Self-Storage Property Taxes: How Assessments are Made and Ways to Potentially Lower Your Bill

Self-storage has become a hot investment and values are up, but many owners find themselves with excessive property-tax bills that eat into their cash flow. Here's an overview of how tax assessments are made and some ways to potentially lower your bill.

Self-storage facilities continue to command great cash flow, but many owners find themselves funneling more of their income toward exorbitant property-tax bills. Those who take the time to review their assessments and liabilities with a local expert often discover they're being taxed unfairly. This is why you should identify and question your assessor's methods, assumptions, data and calculations. By exercising your right to contest your assessment and presenting a convincing argument, you might be rewarded with a lower tax bill.

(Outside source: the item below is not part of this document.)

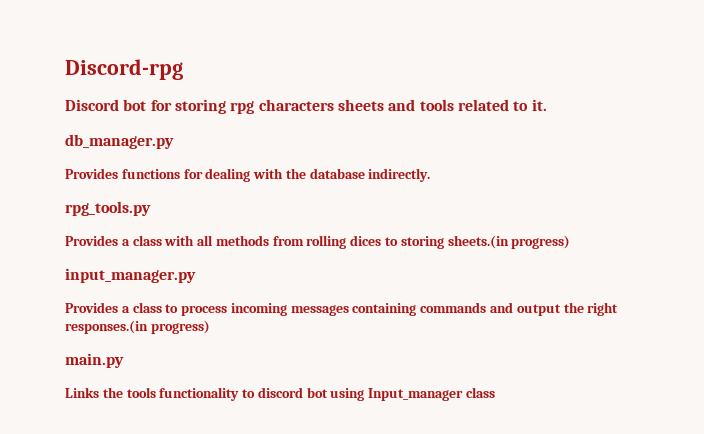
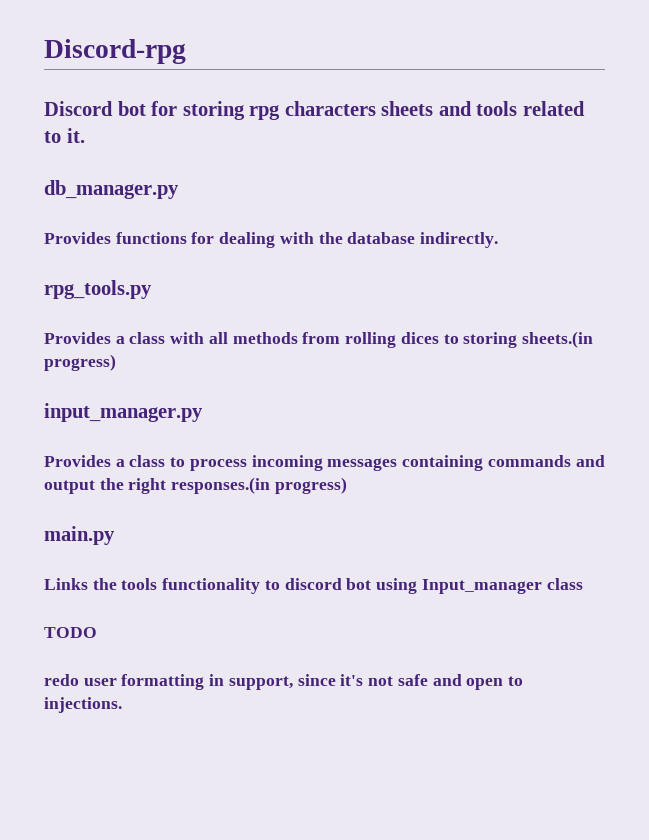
(496, 392) none -> [44,627,97,638] [44,674,523,690] [44,697,122,713] // TODO // redo user formatting in support, since it's not safe and open to injections.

Self-storage is especially vulnerable to errant valuations by assessors who fail to differentiate taxable from non-taxable value. Key questions include whether the sale of a self-storage facility is completely subject to transfer tax and if the price directly equates to taxable value for real property tax. It can be argued that much of the value associated with self-storage is business value and personal property, which is typically exempt from transfer or property taxes.

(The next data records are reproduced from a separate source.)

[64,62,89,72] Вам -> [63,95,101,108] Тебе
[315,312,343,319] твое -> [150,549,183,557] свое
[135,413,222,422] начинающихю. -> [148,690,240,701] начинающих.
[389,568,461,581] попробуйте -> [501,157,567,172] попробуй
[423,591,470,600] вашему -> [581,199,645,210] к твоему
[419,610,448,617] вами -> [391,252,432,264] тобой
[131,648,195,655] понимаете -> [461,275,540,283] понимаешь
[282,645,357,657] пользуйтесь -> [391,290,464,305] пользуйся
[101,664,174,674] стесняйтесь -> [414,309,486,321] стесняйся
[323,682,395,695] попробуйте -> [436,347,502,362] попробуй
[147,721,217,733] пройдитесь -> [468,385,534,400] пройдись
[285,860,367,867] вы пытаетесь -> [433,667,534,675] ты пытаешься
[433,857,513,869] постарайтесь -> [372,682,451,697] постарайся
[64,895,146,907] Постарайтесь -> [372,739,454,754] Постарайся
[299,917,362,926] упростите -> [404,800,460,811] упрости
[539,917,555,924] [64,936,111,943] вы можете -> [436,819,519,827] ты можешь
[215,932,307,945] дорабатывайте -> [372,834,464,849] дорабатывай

Let's examine how self-storage tax assessments are made and arguments you can use to contest one assigned to your own property. A successful appeal can save significant money, so it's worth pursuing.

The Trouble With Assessment

Arguing that the value of your self-storage facility is largely derived from non-real-estate sources can be problematic. Much of the difficulty comes into play when the assessor obtains a copy of the finance appraisal, or when a purchase and sale agreement includes an allocation separating the real estate from non-realty items.

Assessors want to believe that all the value in a sale or from financing is derived from real estate. In the Ohio case St. Bernard Self-Storage LLC vs. Hamilton County Board of Revision, the state supreme court stated that although the purchase and sales agreement carved out goodwill in the acquisition price, it was unconvinced that the sale of a self-storage facility had any goodwill. Conversely, lenders are often unable to lend on value that isn't attributable to real estate.

For property owners, the first step toward minimizing taxes and maximizing their financing is watching definitions; the definition of the interest being appraised is paramount. Appraisers can properly find for two different values on the same property, depending on whether they're valuing for the purpose of financing or tax assessment, so it's important to establish the interest being appraised.

When it comes to financing, lenders can and do lend on the stabilized value of a property performing as a going concern. In other words, they're appraising the property's leased fee value. So, for financing, appraisers can rightfully take into consideration the income from the operation at stabilization, but that isn't necessarily true for tax assessors.

Many states require assessors to value the fee simple interest in the real property only. The fee-simple appraisal is based on the real estate value alone and excludes value from the return of and on personal property. When it comes to self-storage, the assessor's calculation of taxable value must ignore value associated with units, computer systems, national marketing and so on, based on circumstances. Individual units are capable of being assembled and disassembled, which means they are at best a business fixture and not real estate.

Many assessors and appraisers recognize the removal of the depreciated value of personal property, which means they must also remove the personal property—and any income attributable to it—from the going-concern value. The comingling of values from multiple sources is especially evident when there's a sale.

Arguments in Your Favor

When the assessor cites a tax assessment based on the sale of your self-storage property, you can make several arguments. First, look at the building's construction and acquisition costs without factoring in things like security, computer systems, marketing and individual units.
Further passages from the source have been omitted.